That process is what trailblazing philosopher Susanne Langer (December 20, 1895–July 17, 1985), whose work shaped the course of philosophy of mind and philosophy of art, explores in her 1957 book Problems of Art (public library) — a collection of ten philosophical meditations on various aspects of creativity. A decade and a half after her elegant case for how our questions shape our answers, Langer examines how art works us over by posing before us abstracted questions.
In the seventh chapter, titled “Imitation and Transformation in Art,” Langer considers how art represents and transforms our experience by giving shape to the elusive and opaque interiority of the human heart. She writes:
What we call “art” in the liberal sense does not differ from craft, or “art” in an older sense, in matter or technique; but it differs radically in its aim. Like any craft, a so-called “fine art” is the manipulation of crude matter — stone, wood, clay, pigment, metal, etc., or (by an extension of the concept of “matter”) sounds, words, gestures, or other stuff, for the purpose of constructing a desired object, an artefact. But, whereas most artefacts are made for an instrumental purpose, what we call a work of art is made for the ultimate purpose of achieving certain qualitative effects, which have expressive value.
In a sentiment that calls to mind Hannah Arendt’s crucial distinction between truth and meaning, Langer considers what art ultimately expresses:
Every work of art expresses, more or less purely, more or less subtly, not feelings and emotions which the artist has, but feelings and emotions which the artist knows; his* insight into the nature of sentience, his pictures of vital experience, physical and emotive and fantastic.

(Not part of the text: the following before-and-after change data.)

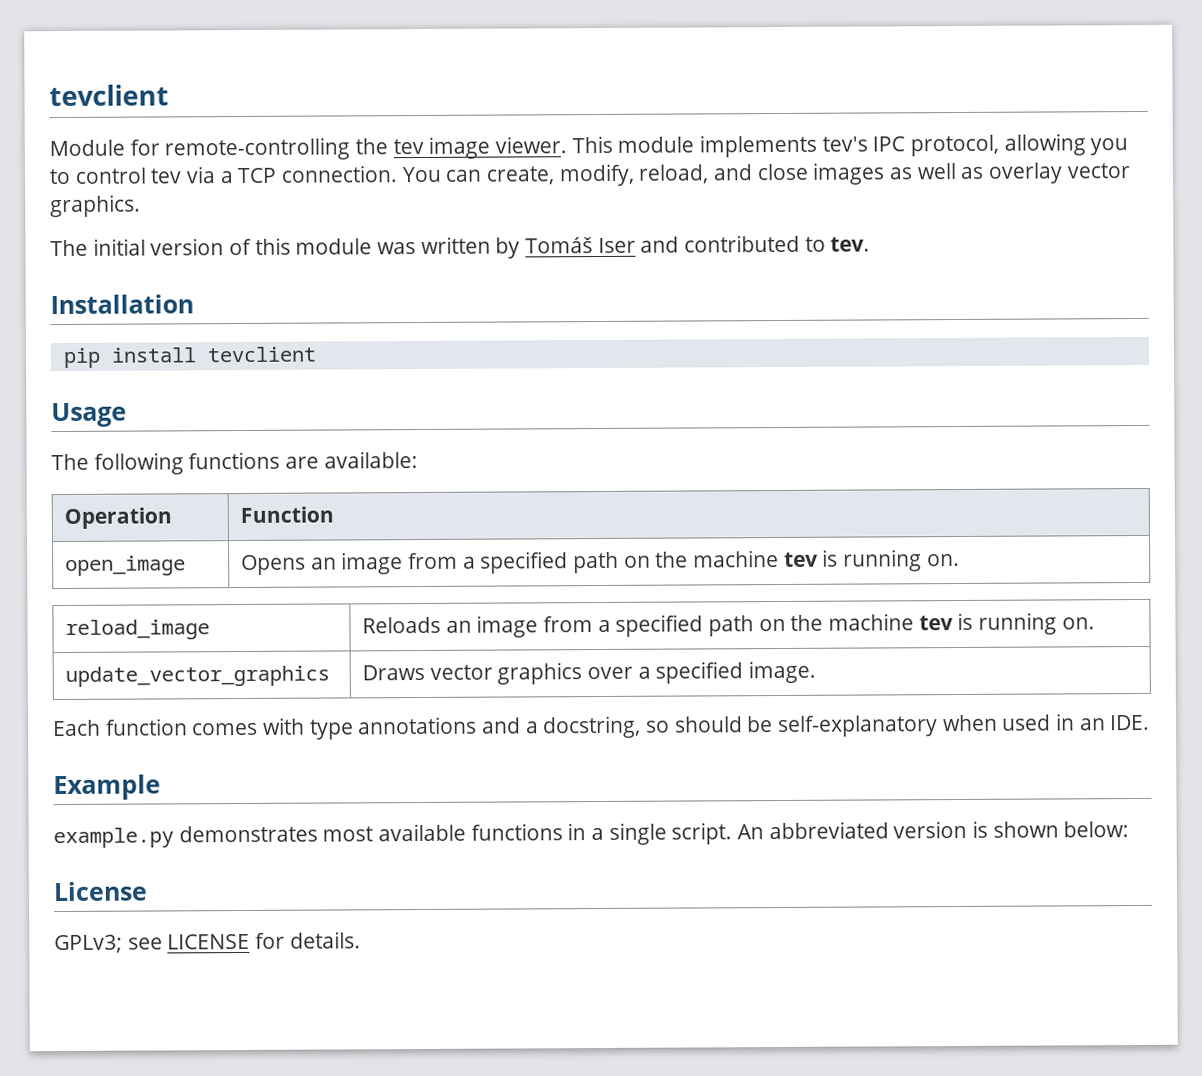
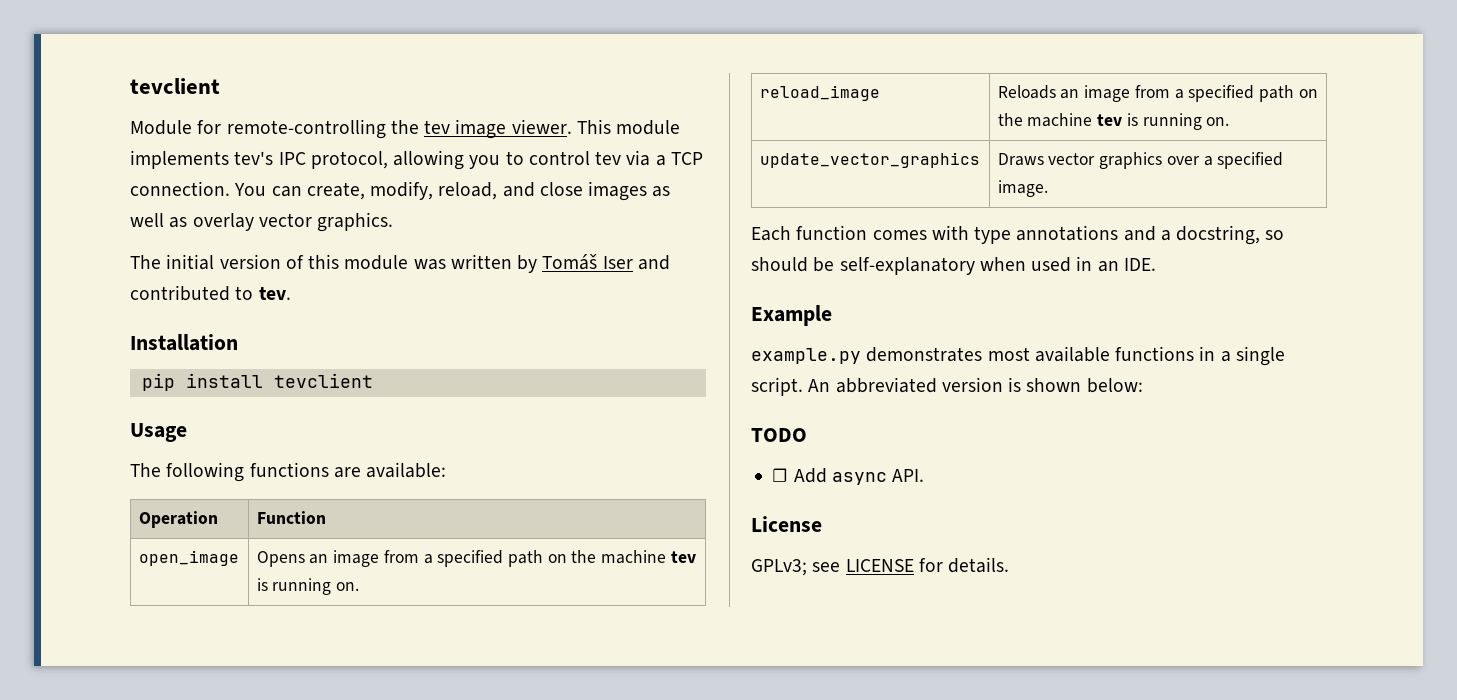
+ TODO
+ ☐ Add async API.

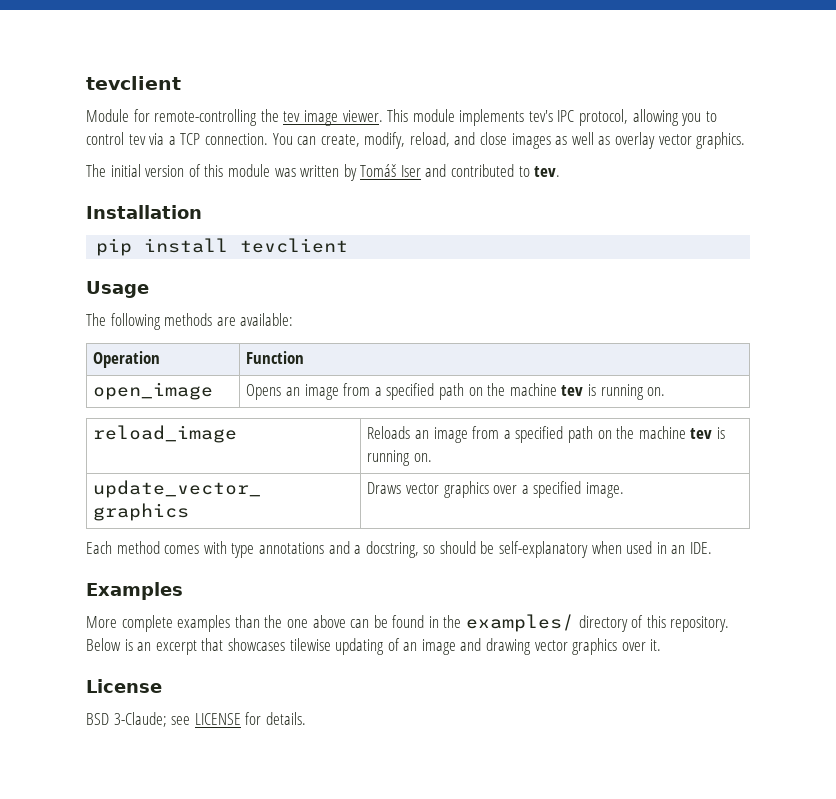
- The following functions are available:
+ The following methods are available:
- Each function comes with type annotations and a docstring, so should be self-explanatory when used in an IDE.
+ Each method comes with type annotations and a docstring, so should be self-explanatory when used in an IDE.
- Example
- example.py demonstrates most available functions in a single script. An abbreviated version is shown below:
- TODO
- ☐ Add async API.
+ Examples
+ More complete examples than the one above can be found in the examples/ directory of this repository. Below is an excerpt that showcases tilewise updating of an image and drawing vector graphics over it.
- GPLv3; see LICENSE for details.
+ BSD 3-Claude; see LICENSE for details.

Such knowledge is not expressible in ordinary discourse. The reason for this ineffability is not that the ideas to be expressed are too high, too spiritual, or too anything-else, but that the forms of feeling and the forms of discursive expression are logically incommensurate, so that any exact concepts of feeling and emotion cannot be projected into the logical form of literal language. Verbal statement, which is our normal and most reliable means of communication, is almost useless for conveying knowledge about the precise character of the affective life. Crude designations like “joy,” “sorrow,” “fear,” tell us as little about vital experience as general words like “thing,” “being,” or “place,” tell us about the world of our perceptions.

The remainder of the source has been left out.